The major finding in this study was that the overall rate of adverse events in the PICC group was comparable to that of the chest or arm port groups, and most of them were local complications at the insertion site such as contact dermatitis. Consideration should be given to the potential risk factors for central venous access device-associated skin impairment when choosing a PICC, and there seems to be room for improvement in the rate of these complications. Chest ports showed the most excellent results in terms of complication rates and catheter indwelling time. A previous study suggested that peripheral arm ports were comparable to chest ports in arterial injuries and had the prominent advantage of less pneumothorax [23]. Since we used ultrasound guidance in all cases, we did not encounter arterial injury or pneumothorax. This practice seemed to yield excellent results for chest ports, particularly in our study. Catheter-related thrombosis developed only in arm port patients in this study, in contrast to previous studies that reported that PICCs were associated with higher DVT rates [16, 24, 25]. The main differences between the PICC group and the arm port group in our study were the vein utilized for catheterization and the catheter indwelling time. It was difficult to compare the catheter indwelling time of PICCs and arm ports because PICCs are intended for use in patients who will receive short-term chemotherapy. The indwelling time in in the three patients with catheter-related thrombosis were longer than the mean PICC indwelling time. Thus, catheter duration might serve as one of the major risk factors for thrombosis. Moreover, all three patients with catheter-related thrombosis had 6Fr catheters, whereas all the patients in the PICC group had 4Fr catheters. The result is consistent with previous literature that the large catheter size is a risk factor for DVT [26]. In the case of long-term chemotherapy patients whose catheter size is relatively large compared to the vein size, it is considered to be a better option to consider the chest ports.

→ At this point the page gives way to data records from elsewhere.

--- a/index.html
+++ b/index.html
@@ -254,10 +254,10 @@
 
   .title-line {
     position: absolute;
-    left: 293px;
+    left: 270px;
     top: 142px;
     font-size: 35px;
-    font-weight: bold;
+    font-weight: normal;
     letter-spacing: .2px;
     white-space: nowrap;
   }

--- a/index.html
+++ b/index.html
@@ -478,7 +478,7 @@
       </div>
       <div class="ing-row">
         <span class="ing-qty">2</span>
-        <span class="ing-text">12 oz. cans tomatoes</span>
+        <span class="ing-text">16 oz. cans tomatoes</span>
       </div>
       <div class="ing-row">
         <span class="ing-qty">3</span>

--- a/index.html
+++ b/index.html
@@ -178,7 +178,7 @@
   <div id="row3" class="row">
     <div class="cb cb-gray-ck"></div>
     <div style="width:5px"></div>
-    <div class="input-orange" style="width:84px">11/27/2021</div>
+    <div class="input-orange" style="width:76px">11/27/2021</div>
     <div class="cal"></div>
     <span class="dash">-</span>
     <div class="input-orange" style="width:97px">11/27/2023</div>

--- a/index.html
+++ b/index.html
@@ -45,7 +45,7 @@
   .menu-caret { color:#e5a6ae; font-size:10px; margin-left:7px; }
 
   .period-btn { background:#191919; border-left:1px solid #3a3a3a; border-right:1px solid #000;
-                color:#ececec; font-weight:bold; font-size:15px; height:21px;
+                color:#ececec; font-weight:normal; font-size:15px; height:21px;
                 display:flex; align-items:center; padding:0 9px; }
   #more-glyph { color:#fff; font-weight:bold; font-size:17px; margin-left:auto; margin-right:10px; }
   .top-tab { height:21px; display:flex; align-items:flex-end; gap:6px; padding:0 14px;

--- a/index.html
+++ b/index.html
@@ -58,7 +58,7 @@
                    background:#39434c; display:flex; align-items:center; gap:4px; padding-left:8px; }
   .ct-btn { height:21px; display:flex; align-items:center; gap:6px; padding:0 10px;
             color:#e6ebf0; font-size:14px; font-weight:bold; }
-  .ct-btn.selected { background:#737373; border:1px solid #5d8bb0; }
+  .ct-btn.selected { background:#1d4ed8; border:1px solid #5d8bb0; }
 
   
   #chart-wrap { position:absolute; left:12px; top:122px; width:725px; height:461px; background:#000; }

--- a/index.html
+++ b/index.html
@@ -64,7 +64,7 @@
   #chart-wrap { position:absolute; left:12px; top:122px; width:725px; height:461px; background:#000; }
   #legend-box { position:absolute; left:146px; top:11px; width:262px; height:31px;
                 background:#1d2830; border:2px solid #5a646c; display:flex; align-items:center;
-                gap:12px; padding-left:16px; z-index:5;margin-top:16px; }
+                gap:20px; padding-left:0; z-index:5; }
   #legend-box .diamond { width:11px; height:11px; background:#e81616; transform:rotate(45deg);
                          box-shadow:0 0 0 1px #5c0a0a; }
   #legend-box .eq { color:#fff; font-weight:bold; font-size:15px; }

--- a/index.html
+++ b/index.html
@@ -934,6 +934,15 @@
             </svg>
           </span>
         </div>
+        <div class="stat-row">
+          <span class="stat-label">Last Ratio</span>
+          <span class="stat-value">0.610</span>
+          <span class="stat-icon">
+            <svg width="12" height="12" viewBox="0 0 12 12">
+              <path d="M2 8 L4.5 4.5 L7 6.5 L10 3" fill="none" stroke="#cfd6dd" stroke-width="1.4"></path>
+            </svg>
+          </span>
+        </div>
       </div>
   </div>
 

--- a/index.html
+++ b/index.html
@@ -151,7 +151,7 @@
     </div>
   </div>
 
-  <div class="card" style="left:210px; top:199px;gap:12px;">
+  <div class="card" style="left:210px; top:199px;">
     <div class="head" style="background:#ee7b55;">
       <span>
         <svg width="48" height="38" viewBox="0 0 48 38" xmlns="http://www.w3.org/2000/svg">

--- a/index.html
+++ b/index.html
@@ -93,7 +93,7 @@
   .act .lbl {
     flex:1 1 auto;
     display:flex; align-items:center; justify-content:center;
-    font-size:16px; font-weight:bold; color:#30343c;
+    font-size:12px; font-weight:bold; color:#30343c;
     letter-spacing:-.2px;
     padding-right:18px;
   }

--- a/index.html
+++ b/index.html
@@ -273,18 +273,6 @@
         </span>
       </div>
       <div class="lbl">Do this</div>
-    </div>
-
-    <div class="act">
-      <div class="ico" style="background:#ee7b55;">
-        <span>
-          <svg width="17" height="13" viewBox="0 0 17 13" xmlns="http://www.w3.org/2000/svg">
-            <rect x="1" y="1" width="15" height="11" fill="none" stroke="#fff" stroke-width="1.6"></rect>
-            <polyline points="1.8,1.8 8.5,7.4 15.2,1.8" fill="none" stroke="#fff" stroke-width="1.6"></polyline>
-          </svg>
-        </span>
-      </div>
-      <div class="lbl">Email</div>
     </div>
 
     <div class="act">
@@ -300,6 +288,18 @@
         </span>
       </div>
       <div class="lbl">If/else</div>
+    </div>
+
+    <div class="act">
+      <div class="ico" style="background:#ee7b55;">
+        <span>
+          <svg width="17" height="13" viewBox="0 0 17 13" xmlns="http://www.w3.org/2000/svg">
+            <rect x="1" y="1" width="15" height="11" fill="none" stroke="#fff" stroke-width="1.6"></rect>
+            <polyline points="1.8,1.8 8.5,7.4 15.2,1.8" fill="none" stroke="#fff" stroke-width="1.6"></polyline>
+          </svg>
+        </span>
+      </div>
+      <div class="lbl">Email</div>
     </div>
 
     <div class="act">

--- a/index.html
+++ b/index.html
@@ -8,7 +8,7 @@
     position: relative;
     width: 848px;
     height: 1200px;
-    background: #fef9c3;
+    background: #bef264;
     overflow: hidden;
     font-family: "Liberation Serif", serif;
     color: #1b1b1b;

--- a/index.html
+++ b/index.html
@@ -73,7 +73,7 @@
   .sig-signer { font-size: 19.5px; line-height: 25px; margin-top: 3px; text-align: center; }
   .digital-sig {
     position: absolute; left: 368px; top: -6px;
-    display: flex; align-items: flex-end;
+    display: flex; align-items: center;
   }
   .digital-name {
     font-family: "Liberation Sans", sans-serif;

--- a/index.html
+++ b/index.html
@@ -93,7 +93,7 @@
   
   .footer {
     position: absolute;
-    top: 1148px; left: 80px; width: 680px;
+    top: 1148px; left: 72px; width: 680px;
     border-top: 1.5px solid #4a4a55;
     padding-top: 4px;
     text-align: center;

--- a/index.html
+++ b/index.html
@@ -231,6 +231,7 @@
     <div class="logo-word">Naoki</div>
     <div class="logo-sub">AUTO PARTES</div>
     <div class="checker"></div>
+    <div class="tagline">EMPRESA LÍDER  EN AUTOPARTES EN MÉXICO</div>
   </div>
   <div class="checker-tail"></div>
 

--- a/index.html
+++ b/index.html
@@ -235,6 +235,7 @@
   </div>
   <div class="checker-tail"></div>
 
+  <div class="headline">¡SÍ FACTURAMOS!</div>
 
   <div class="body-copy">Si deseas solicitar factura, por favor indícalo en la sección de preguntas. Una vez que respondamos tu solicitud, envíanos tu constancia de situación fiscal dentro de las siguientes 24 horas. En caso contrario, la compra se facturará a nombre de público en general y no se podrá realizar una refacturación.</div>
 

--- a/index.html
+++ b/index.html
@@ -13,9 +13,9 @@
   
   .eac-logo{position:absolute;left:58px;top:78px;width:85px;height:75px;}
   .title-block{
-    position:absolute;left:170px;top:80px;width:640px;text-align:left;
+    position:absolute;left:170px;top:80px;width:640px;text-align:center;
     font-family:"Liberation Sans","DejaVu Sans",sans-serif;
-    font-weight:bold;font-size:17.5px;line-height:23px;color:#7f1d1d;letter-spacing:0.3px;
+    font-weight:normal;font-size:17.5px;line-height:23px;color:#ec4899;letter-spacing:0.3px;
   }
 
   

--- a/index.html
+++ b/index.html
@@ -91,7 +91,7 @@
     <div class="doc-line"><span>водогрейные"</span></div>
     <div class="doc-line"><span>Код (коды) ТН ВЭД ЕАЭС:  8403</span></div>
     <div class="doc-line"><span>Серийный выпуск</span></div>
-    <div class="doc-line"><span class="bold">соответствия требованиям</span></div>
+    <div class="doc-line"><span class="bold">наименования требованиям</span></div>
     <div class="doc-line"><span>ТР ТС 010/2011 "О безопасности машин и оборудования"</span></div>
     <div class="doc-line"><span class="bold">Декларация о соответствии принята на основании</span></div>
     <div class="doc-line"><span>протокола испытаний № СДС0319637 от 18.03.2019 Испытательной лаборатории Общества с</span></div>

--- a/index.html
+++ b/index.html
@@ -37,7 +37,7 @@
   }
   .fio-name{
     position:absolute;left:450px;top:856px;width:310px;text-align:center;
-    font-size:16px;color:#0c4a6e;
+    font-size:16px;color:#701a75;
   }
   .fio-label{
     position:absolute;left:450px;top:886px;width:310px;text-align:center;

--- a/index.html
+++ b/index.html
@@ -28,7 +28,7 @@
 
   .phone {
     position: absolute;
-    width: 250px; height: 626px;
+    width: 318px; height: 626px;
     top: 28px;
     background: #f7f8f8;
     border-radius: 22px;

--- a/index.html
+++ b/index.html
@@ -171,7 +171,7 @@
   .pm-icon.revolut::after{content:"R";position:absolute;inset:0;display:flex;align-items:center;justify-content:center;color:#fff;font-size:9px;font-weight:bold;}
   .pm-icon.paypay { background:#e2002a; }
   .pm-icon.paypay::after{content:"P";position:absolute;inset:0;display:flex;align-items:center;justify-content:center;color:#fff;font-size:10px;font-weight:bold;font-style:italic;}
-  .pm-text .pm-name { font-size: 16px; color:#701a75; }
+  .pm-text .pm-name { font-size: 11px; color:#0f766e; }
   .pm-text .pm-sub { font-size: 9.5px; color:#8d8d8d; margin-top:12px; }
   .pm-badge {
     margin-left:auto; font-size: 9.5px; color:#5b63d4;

This study investigated the feasibility of all possible CVC options in breast cancer patients who are receiving long-term chemotherapy. We tried to generate a catheter selection algorithm for the most desirable catheter. In addition, we incorporated the patient’s preference and fear of the operating room into the catheter decision. Our study had obvious limitations from its retrospective and non-randomized design. However, the catheter selection could not be made uniform because the choice was based upon diverse clinical situations.


All three types of catheters could be used in breast cancer without causing serious complications. The tailored approach to selecting the appropriate type of venous access for certain clinical situations was effective for providing a safe and secure chemotherapeutic route.